I had no job, but I did have a little transistor radio my dad had scrounged up. It was my habit, right before I turned out the lights, to switch my radio on, and turn the dial until I'd heard a couple of favorite songs to cool me out.

And so, I turned the radio on.

Beatles. Cool. I turned the dial. More Beatles. All Beatles. Only Beatles. And John Lennon.

Just a few years before, someone had offered the former Beatles an outrageous sum of money to reunite.

They said no at the time, but maybe, it was that.

Or, it was bad.

My mother knocked. Have you heard?

Heard what?

John Lennon was shot.

Is he dead?

She nodded.

I had a huge, cozy, pile bathrobe the color of a swimming pool, of Indian turquoise. The pile was flattened along the seam of the tie belt. I kept looking at it, how wrong it was, not remembering that it had always been that way.

It couldn't be real. They'd say it was a mistake, that John -- what an outrageous liberty to even think of him on a first-name basis -- had pulled through.

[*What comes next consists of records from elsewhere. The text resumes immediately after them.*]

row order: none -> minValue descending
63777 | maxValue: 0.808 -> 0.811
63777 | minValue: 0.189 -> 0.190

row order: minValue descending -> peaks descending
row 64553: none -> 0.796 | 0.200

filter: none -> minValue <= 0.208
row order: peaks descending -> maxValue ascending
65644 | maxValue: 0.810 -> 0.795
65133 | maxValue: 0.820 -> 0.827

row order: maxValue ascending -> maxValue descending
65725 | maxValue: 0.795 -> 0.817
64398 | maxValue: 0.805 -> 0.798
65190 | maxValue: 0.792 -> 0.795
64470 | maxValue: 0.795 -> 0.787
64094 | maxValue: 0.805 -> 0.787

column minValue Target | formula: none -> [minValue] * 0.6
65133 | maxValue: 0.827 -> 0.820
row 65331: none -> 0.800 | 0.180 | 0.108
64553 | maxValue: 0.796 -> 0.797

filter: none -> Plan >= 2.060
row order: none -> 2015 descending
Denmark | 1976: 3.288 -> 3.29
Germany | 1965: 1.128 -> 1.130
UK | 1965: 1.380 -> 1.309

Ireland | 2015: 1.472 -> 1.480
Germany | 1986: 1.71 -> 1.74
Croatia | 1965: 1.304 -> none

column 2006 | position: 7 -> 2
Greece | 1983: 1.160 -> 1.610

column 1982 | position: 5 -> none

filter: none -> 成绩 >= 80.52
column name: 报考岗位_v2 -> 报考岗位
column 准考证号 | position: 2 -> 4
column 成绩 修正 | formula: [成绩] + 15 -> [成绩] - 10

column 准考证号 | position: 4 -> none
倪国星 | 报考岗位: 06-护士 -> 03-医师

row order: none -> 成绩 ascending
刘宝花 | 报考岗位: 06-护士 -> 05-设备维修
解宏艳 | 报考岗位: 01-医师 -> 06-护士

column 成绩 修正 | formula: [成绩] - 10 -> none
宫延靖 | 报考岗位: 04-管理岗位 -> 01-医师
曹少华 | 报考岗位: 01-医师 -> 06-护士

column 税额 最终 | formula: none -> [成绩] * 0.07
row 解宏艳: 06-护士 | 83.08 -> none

Eventually, someone in the radio spoke. They had facts, times, a press conference with a doctor.

The doctor.

I had a class -- History of Rock 'n Roll. I'd been assigned an oral report as a final project -- The History of The Who. It was to last three days, include audio and video.

In the afternoons, I'd go to the music library, check out a set of headphones, put a homemade Who cassette into the deck, and write. On December ninth, the music played dead, and the words refused to come.

I sat outside on the patio, listening to the DJ spin Beatles tunes on the campus radio station. In the days following, I bought every commemorative magazine I could get my hands on.

The irony is that John Lennon wasn't that awesome. Shunted off to a humorless aunt by feckless, self-centered parents, Lennon was an outlier in a society that hated them, and does to this day.

He was angry, and stayed that way. He hit women, said ugly things about his ex-BFF for the whole world to hear. He helped break up The Beatles for the sake of a sleazebag manager. And, when he got curious about Christianity, he called on Jerry Falwell -- one of the most vile professing Christians who ever lived.

The further irony is, unlike some with similar histories, he kept trying to be a better man. His words and music are a living record of that struggle.

In his place, we have some guy who talks shit, and says he knows Jesus.

We'll see about that, but I digress.

We have a below-average, allegedly-schizophrenic nothingburger who decided that John Lennon had something he wanted, and the only way to get it was by murdering an ex-Beatle (Hey, hey, NRA!).

So, he bought a gun. Because, if you're the one holding the gun, you're the expert.

You're the superstar.

John Lennon spent his life looking for some light, so I'd be remiss if, while remembering him, I didn't look for some, too.

So, I see Yoko Ono, who, in the crone phase of life, has surely become the hippest crone whoever lived.

I see a piece of Central Park, where beautiful things grow. Its name is Strawberry Fields.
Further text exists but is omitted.